_TO DO:_ If a line includes "none", copy it out of the entries.

Stored entries
=== Begin Enclosure ===

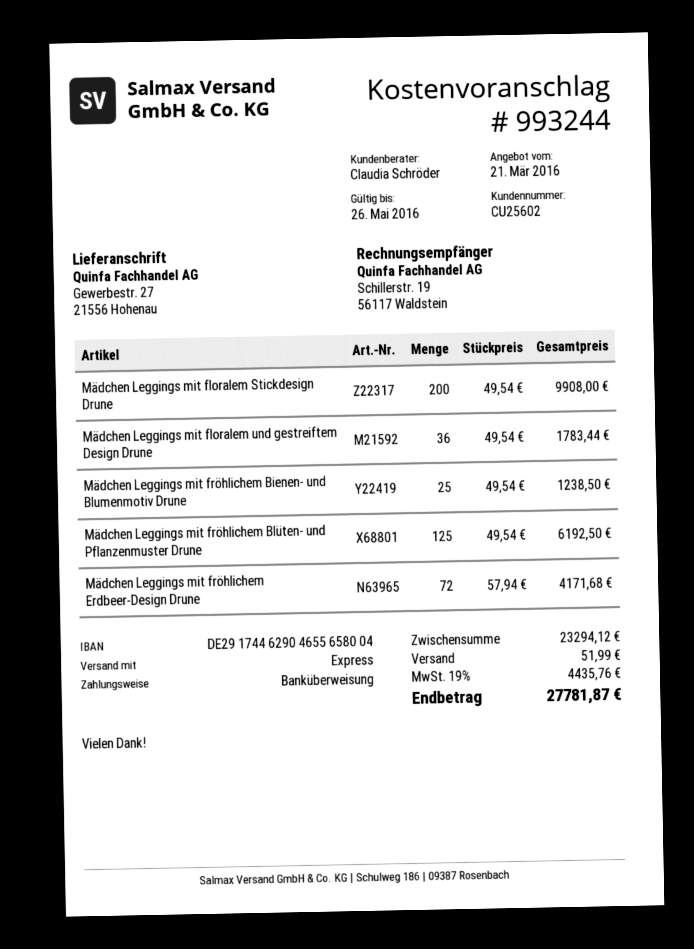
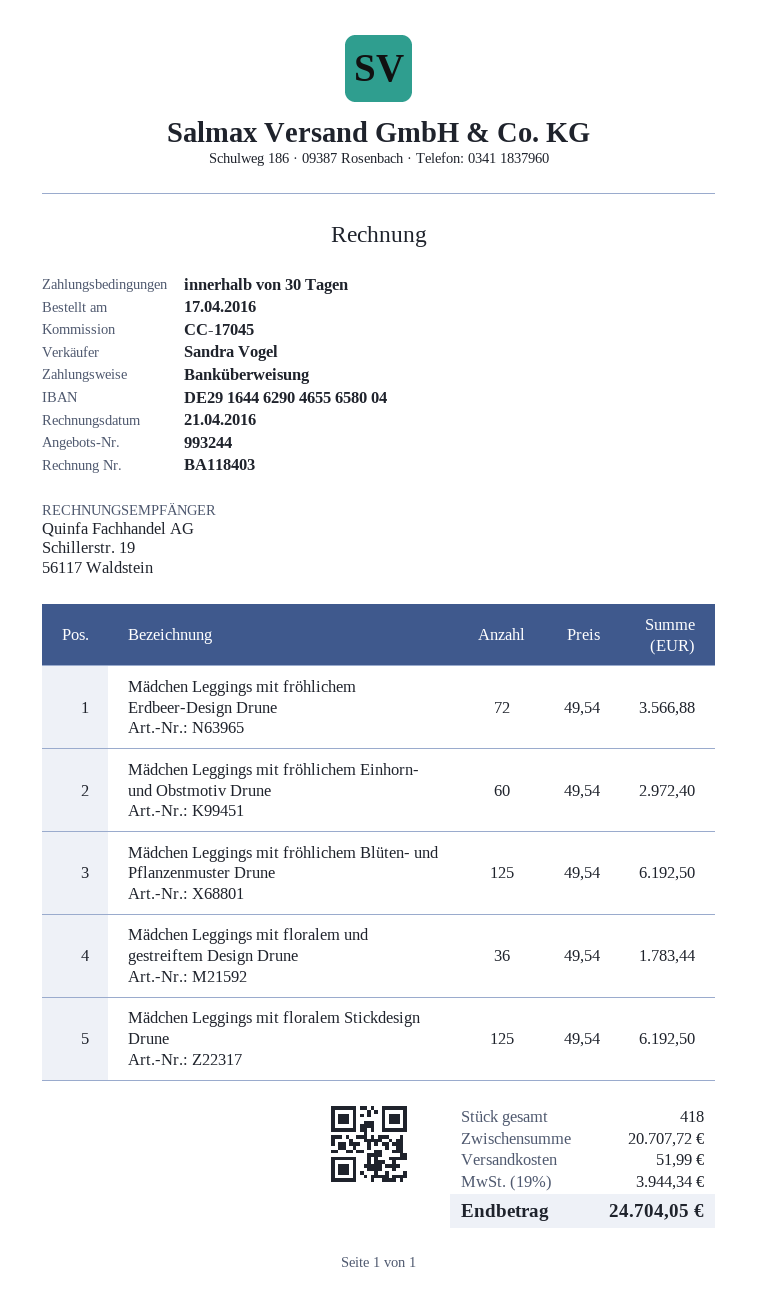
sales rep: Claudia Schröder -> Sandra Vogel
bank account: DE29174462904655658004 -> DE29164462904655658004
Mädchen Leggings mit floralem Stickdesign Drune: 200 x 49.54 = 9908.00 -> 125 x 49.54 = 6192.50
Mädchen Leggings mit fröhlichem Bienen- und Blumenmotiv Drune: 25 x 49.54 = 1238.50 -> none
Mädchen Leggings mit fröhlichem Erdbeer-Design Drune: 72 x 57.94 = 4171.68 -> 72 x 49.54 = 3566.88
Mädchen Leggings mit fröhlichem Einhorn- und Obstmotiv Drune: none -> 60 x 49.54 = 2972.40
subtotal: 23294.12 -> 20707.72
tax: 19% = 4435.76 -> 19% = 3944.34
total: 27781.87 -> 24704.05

=== End Enclosure ===
=== Begin Enclosure ===

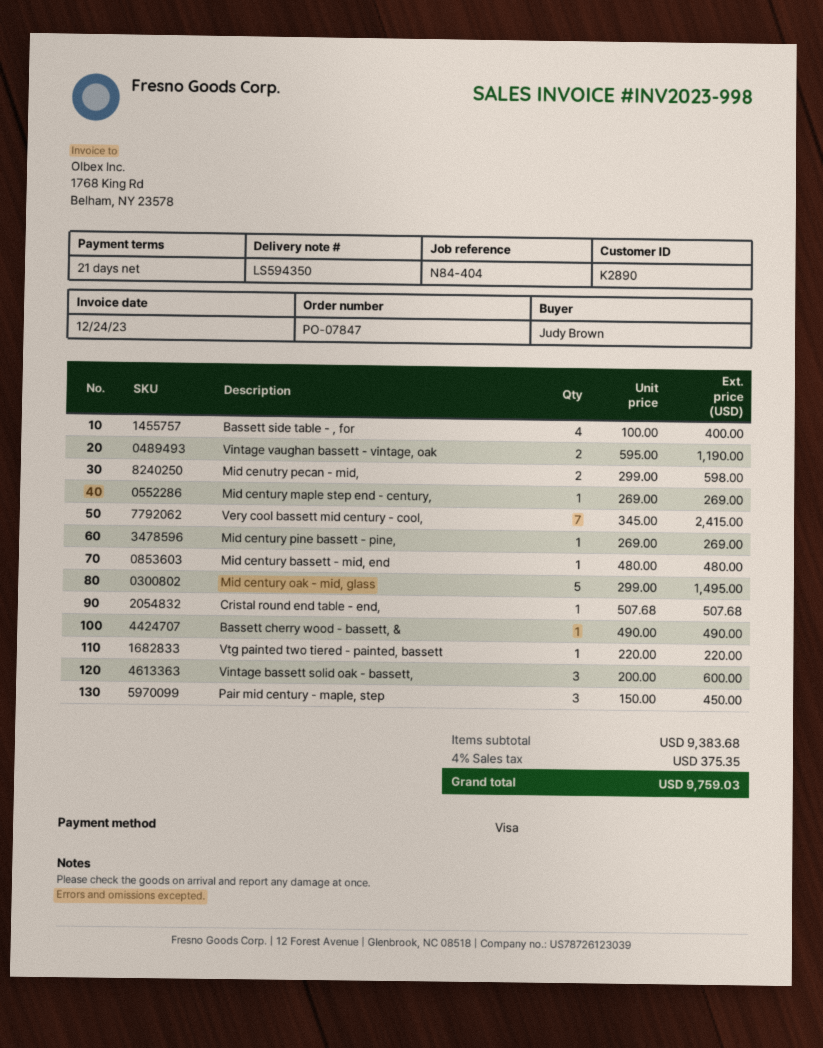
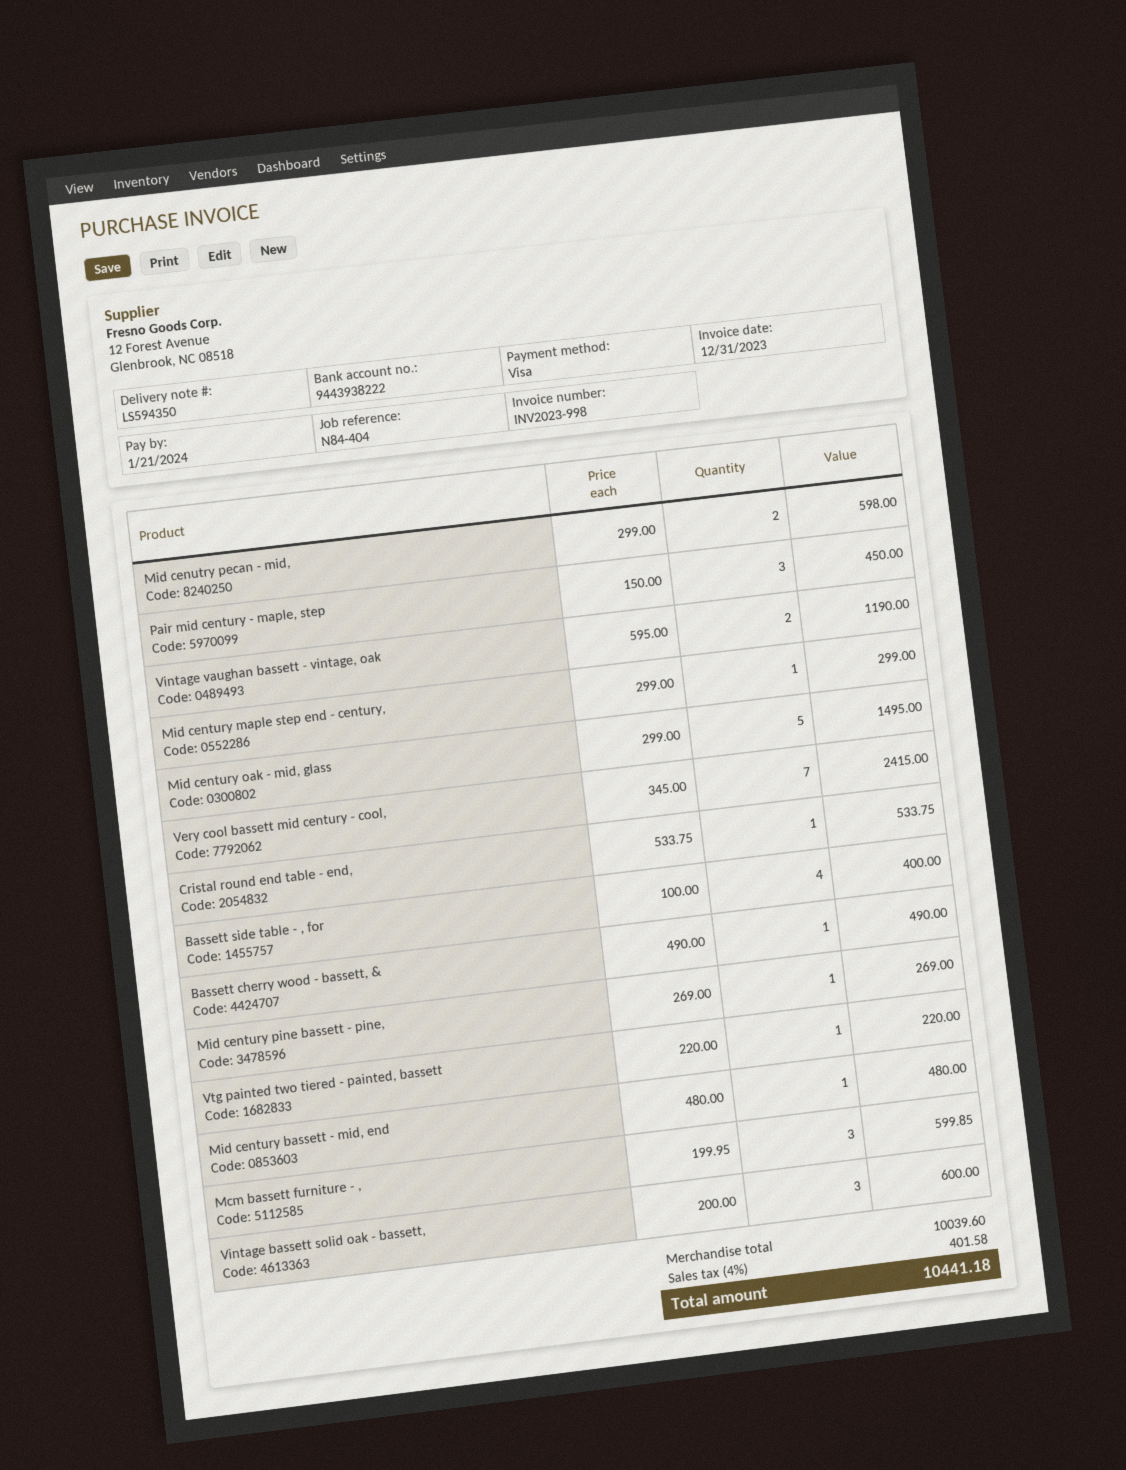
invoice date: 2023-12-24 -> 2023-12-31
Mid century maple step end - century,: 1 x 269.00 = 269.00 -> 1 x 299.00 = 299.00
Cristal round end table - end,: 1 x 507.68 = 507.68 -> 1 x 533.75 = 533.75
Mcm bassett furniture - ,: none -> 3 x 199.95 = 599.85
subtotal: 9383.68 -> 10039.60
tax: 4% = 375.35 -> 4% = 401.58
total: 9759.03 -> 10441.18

=== End Enclosure ===

_PROBLEM SOLUTION:_
Mädchen Leggings mit fröhlichem Bienen- und Blumenmotiv Drune: 25 x 49.54 = 1238.50 -> none
Mädchen Leggings mit fröhlichem Einhorn- und Obstmotiv Drune: none -> 60 x 49.54 = 2972.40
Mcm bassett furniture - ,: none -> 3 x 199.95 = 599.85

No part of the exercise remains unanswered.